**Extracted entries:**
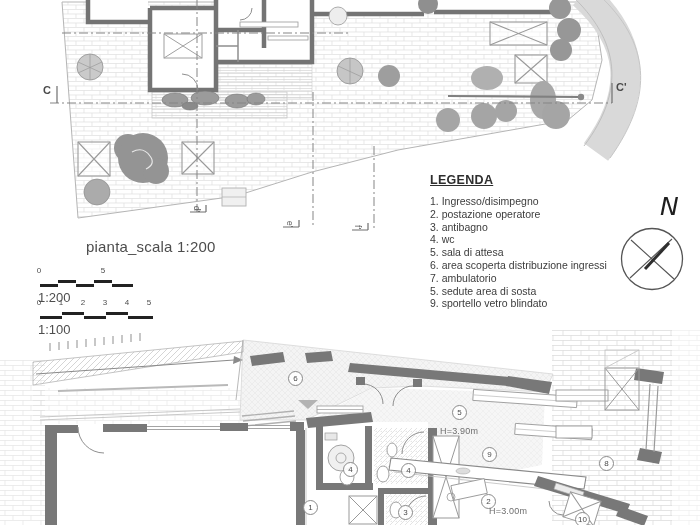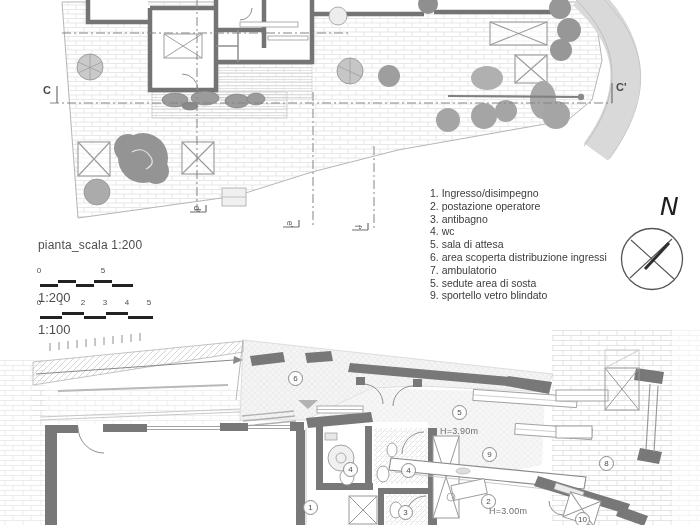--- a/index.html
+++ b/index.html
@@ -172,6 +172,7 @@
   <div class="abs scale-ratio" style="left:38px;top:322px">1:100</div>
 
   <div class="abs" style="left:430px;top:173px">
+    <div class="legend-title">LEGENDA</div>
     <ol class="legend-list" style="margin-top:14px">
       <li>1. Ingresso/disimpegno</li>
       <li>2. postazione operatore</li>

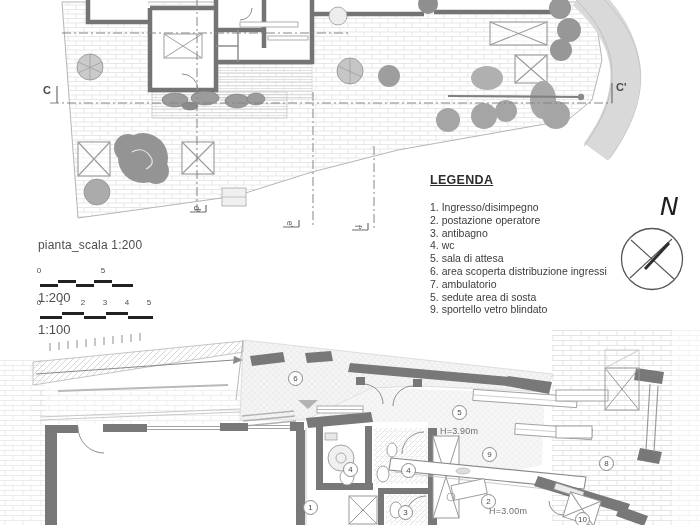--- a/index.html
+++ b/index.html
@@ -173,7 +173,7 @@
 
   <div class="abs" style="left:430px;top:173px">
     <div class="legend-title">LEGENDA</div>
-    <ol class="legend-list" style="margin-top:14px">
+    <ol class="legend-list" style="margin-top:8px">
       <li>1. Ingresso/disimpegno</li>
       <li>2. postazione operatore</li>
       <li>3. antibagno</li>

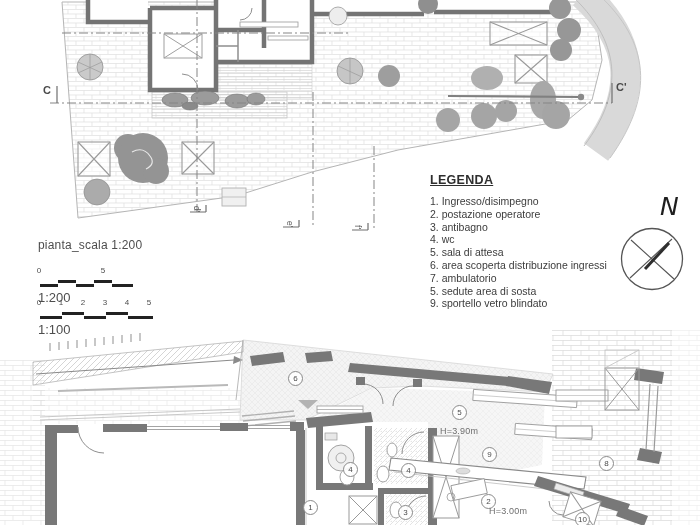--- a/index.html
+++ b/index.html
@@ -11,7 +11,7 @@
   .seclab{font-size:11px;font-weight:bold;color:#4a4a4a;}
   .marker{font-size:9px;color:#5a5a5a;transform:rotate(90deg);transform-origin:center;}
   
-  .scale-title{font-size:12px;color:#4d4d4d;letter-spacing:.2px;}
+  .scale-title{font-size:15px;color:#4d4d4d;letter-spacing:.2px;margin-left:48px;}
   .scale-num{font-size:8px;color:#4d4d4d;width:10px;text-align:center;}
   .scale-ratio{font-size:13px;color:#4d4d4d;}
   

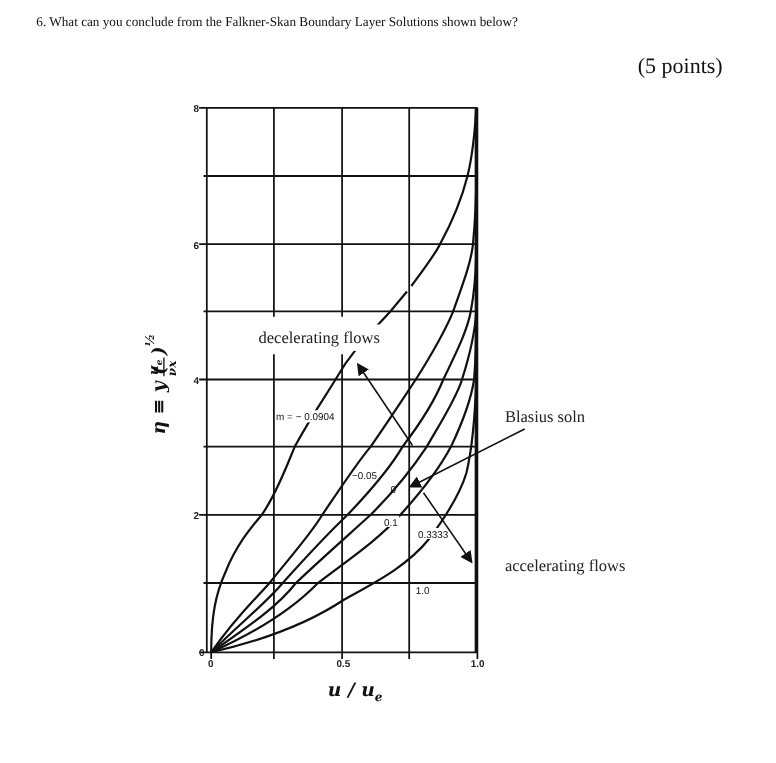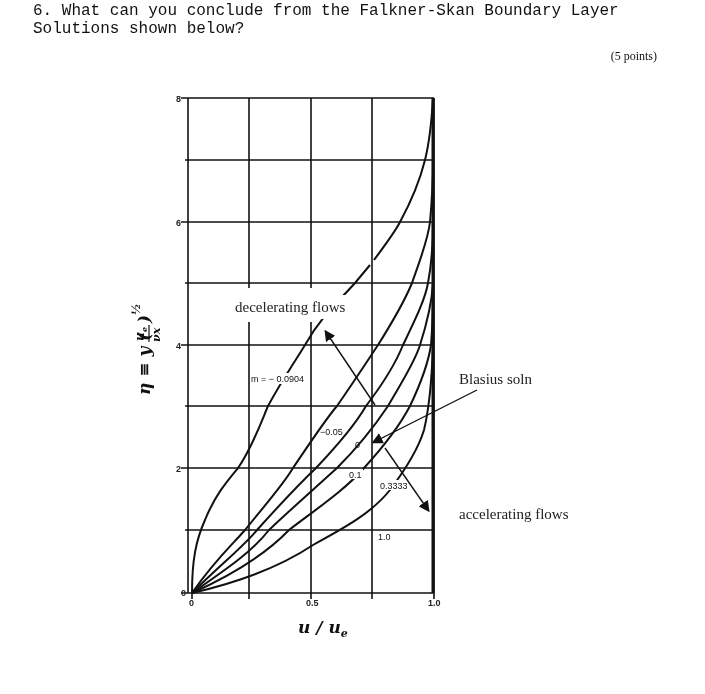--- a/index.html
+++ b/index.html
@@ -4,7 +4,7 @@
 <style>
   html, body { margin: 0; padding: 0; background: #ffffff; }
   body { width: 705px; height: 694px; position: relative; overflow: hidden; font-family: "Liberation Serif", serif; color: #111; }
-  .question { position: absolute; left: 33px; top: 2px; font-size: 16px; font-family: Liberation Mono, monospace; }
+  .question { position: absolute; left: 33px; top: 13px; font-size: 12px; font-family: Liberation Serif, serif; }
   .points { position: absolute; right: 48px; top: 49px; font-size: 12px; font-family: "Liberation Serif", serif; }
   svg.chart { position: absolute; left: 0; top: 0; }
   .tick { font-family: "Liberation Sans", sans-serif; font-size: 9px; font-weight: bold; fill: #222; }

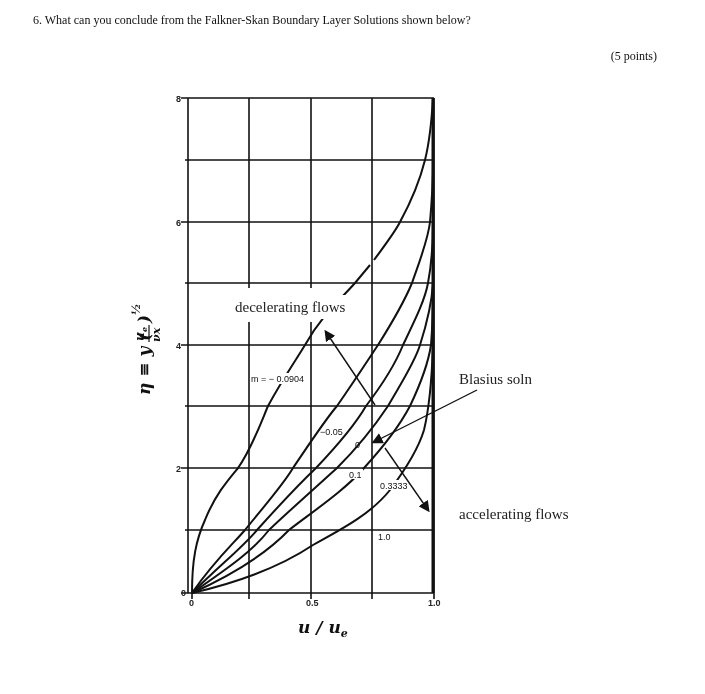--- a/index.html
+++ b/index.html
@@ -5,7 +5,7 @@
   html, body { margin: 0; padding: 0; background: #ffffff; }
   body { width: 705px; height: 694px; position: relative; overflow: hidden; font-family: "Liberation Serif", serif; color: #111; }
   .question { position: absolute; left: 33px; top: 13px; font-size: 12px; font-family: Liberation Serif, serif; }
-  .points { position: absolute; right: 48px; top: 49px; font-size: 12px; font-family: "Liberation Serif", serif; }
+  .points { position: absolute; right: 48px; top: 49px; font-size: 20px; font-family: "Liberation Serif", serif; }
   svg.chart { position: absolute; left: 0; top: 0; }
   .tick { font-family: "Liberation Sans", sans-serif; font-size: 9px; font-weight: bold; fill: #222; }
   .ann-serif { font-family: "Liberation Serif", serif; font-size: 15px; fill: #222; }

**Description of the task:**
For this exercise, copy each line from the listing above that has the word "points".

**Answer box:**
   .points { position: absolute; right: 48px; top: 49px; font-size: 12px; font-family: "Liberation Serif", serif; }
-  .points { position: absolute; right: 48px; top: 49px; font-size: 12px; font-family: "Liberation Serif", serif; }
+  .points { position: absolute; right: 48px; top: 49px; font-size: 20px; font-family: "Liberation Serif", serif; }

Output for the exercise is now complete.